◆ **What you have to do**
Restate all the entries exactly as they appear, apart from the pictures.

Data extracted from a collection

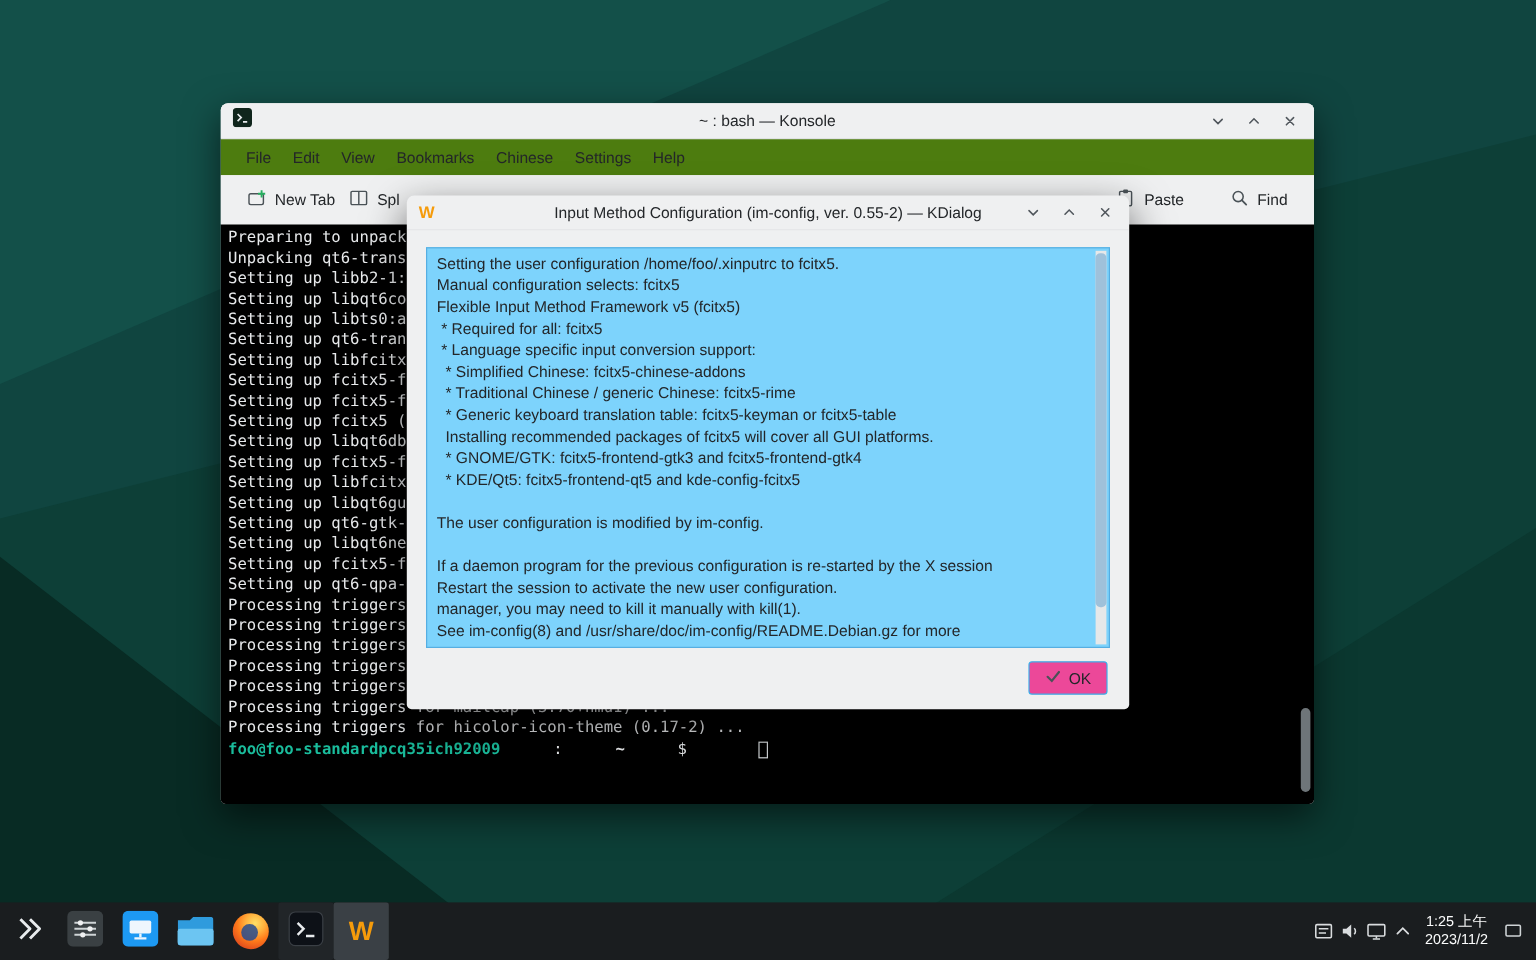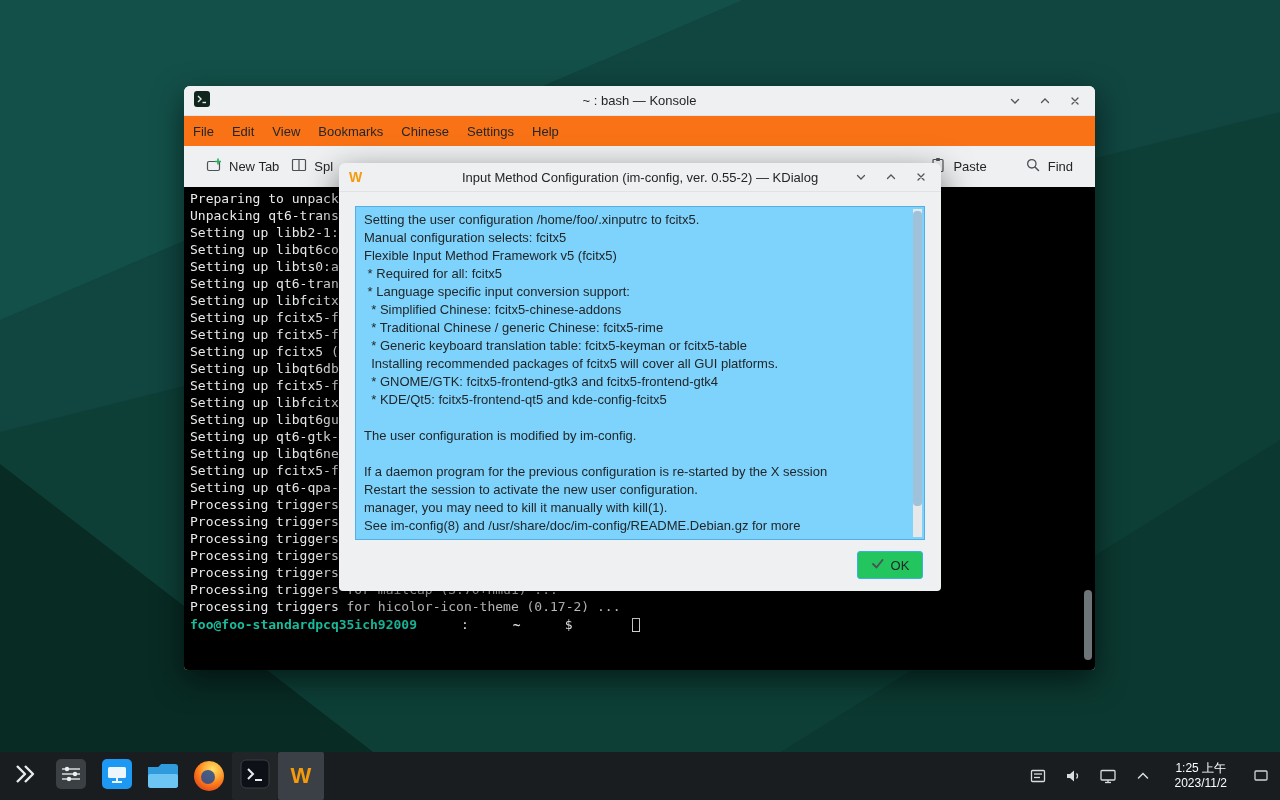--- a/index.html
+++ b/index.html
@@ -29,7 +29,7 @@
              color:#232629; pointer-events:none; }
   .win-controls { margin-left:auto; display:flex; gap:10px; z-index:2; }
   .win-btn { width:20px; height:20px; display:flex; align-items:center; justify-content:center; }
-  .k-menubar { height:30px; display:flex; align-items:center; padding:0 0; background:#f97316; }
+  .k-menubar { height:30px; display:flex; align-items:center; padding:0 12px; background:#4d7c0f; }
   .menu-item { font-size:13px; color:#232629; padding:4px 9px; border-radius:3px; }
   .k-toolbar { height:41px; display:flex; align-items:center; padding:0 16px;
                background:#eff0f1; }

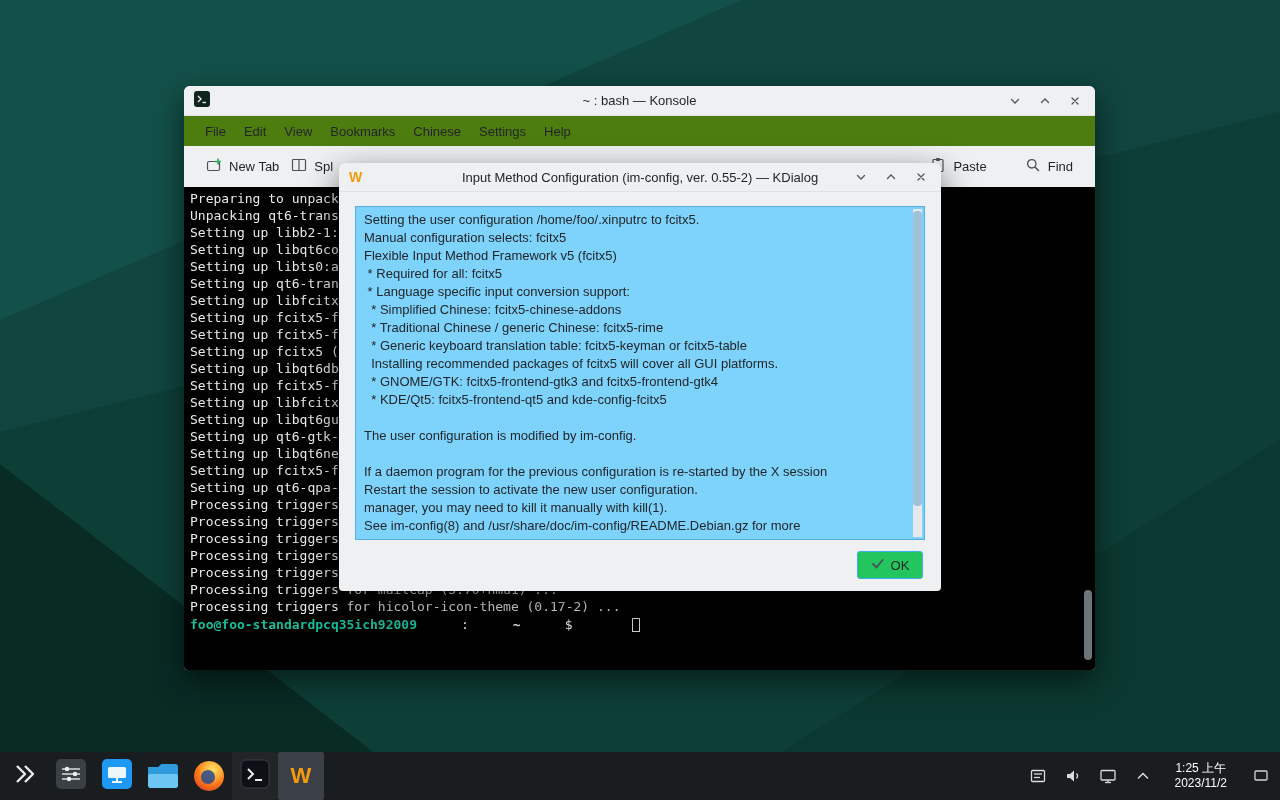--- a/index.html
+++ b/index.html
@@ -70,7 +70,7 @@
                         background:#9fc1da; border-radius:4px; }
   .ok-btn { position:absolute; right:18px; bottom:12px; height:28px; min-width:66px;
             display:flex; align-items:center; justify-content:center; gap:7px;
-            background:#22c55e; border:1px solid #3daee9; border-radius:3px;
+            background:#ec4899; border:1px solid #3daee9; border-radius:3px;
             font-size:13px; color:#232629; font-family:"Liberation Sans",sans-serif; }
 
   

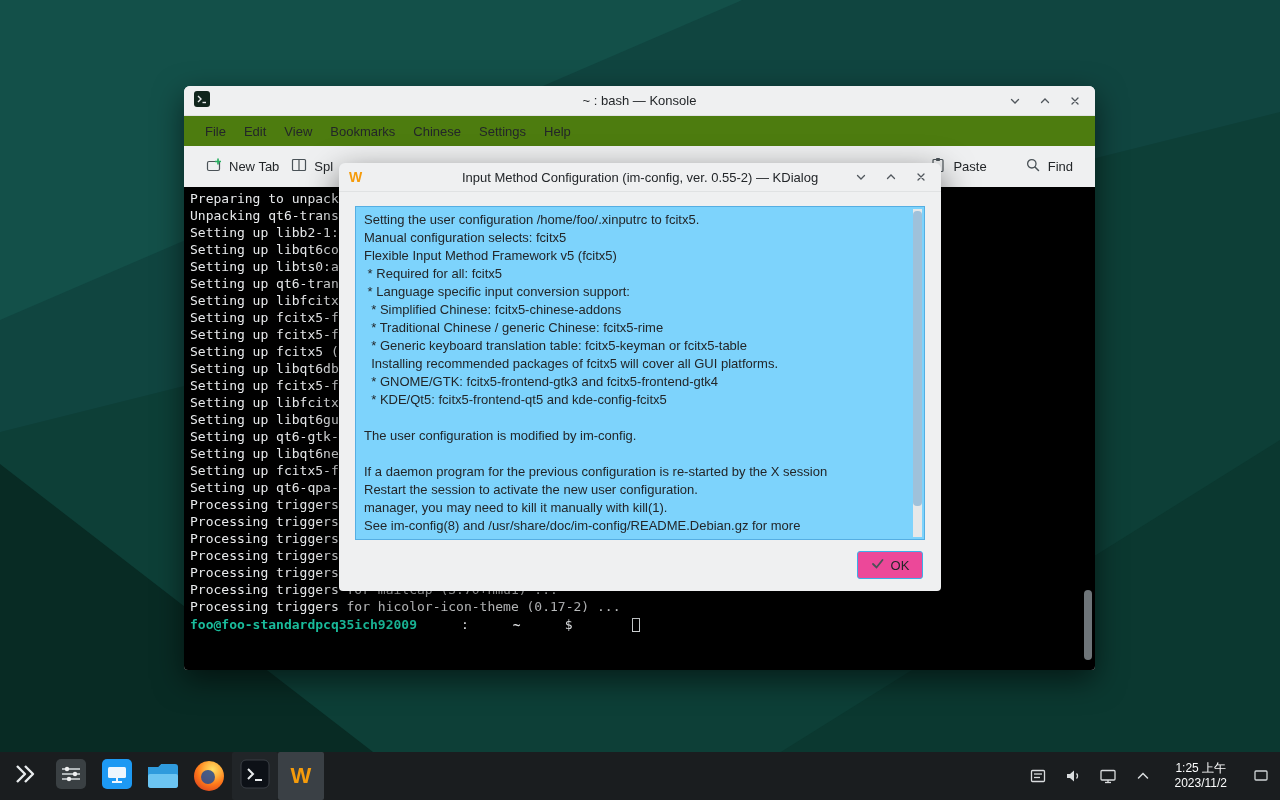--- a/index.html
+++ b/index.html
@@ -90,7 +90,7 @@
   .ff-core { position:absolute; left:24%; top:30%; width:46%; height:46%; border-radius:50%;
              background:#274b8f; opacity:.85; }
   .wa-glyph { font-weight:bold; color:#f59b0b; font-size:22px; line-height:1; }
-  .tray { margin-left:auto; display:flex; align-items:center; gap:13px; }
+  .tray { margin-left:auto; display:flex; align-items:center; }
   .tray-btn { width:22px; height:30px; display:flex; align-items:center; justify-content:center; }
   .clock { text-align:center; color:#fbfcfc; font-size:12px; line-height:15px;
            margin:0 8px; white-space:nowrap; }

◆ **The answer**
--- a/index.html
+++ b/index.html
@@ -29,7 +29,7 @@
              color:#232629; pointer-events:none; }
   .win-controls { margin-left:auto; display:flex; gap:10px; z-index:2; }
   .win-btn { width:20px; height:20px; display:flex; align-items:center; justify-content:center; }
-  .k-menubar { height:30px; display:flex; align-items:center; padding:0 0; background:#f97316; }
+  .k-menubar { height:30px; display:flex; align-items:center; padding:0 12px; background:#4d7c0f; }
   .menu-item { font-size:13px; color:#232629; padding:4px 9px; border-radius:3px; }
   .k-toolbar { height:41px; display:flex; align-items:center; padding:0 16px;
                background:#eff0f1; }

--- a/index.html
+++ b/index.html
@@ -70,7 +70,7 @@
                         background:#9fc1da; border-radius:4px; }
   .ok-btn { position:absolute; right:18px; bottom:12px; height:28px; min-width:66px;
             display:flex; align-items:center; justify-content:center; gap:7px;
-            background:#22c55e; border:1px solid #3daee9; border-radius:3px;
+            background:#ec4899; border:1px solid #3daee9; border-radius:3px;
             font-size:13px; color:#232629; font-family:"Liberation Sans",sans-serif; }
 
   

--- a/index.html
+++ b/index.html
@@ -90,7 +90,7 @@
   .ff-core { position:absolute; left:24%; top:30%; width:46%; height:46%; border-radius:50%;
              background:#274b8f; opacity:.85; }
   .wa-glyph { font-weight:bold; color:#f59b0b; font-size:22px; line-height:1; }
-  .tray { margin-left:auto; display:flex; align-items:center; gap:13px; }
+  .tray { margin-left:auto; display:flex; align-items:center; }
   .tray-btn { width:22px; height:30px; display:flex; align-items:center; justify-content:center; }
   .clock { text-align:center; color:#fbfcfc; font-size:12px; line-height:15px;
            margin:0 8px; white-space:nowrap; }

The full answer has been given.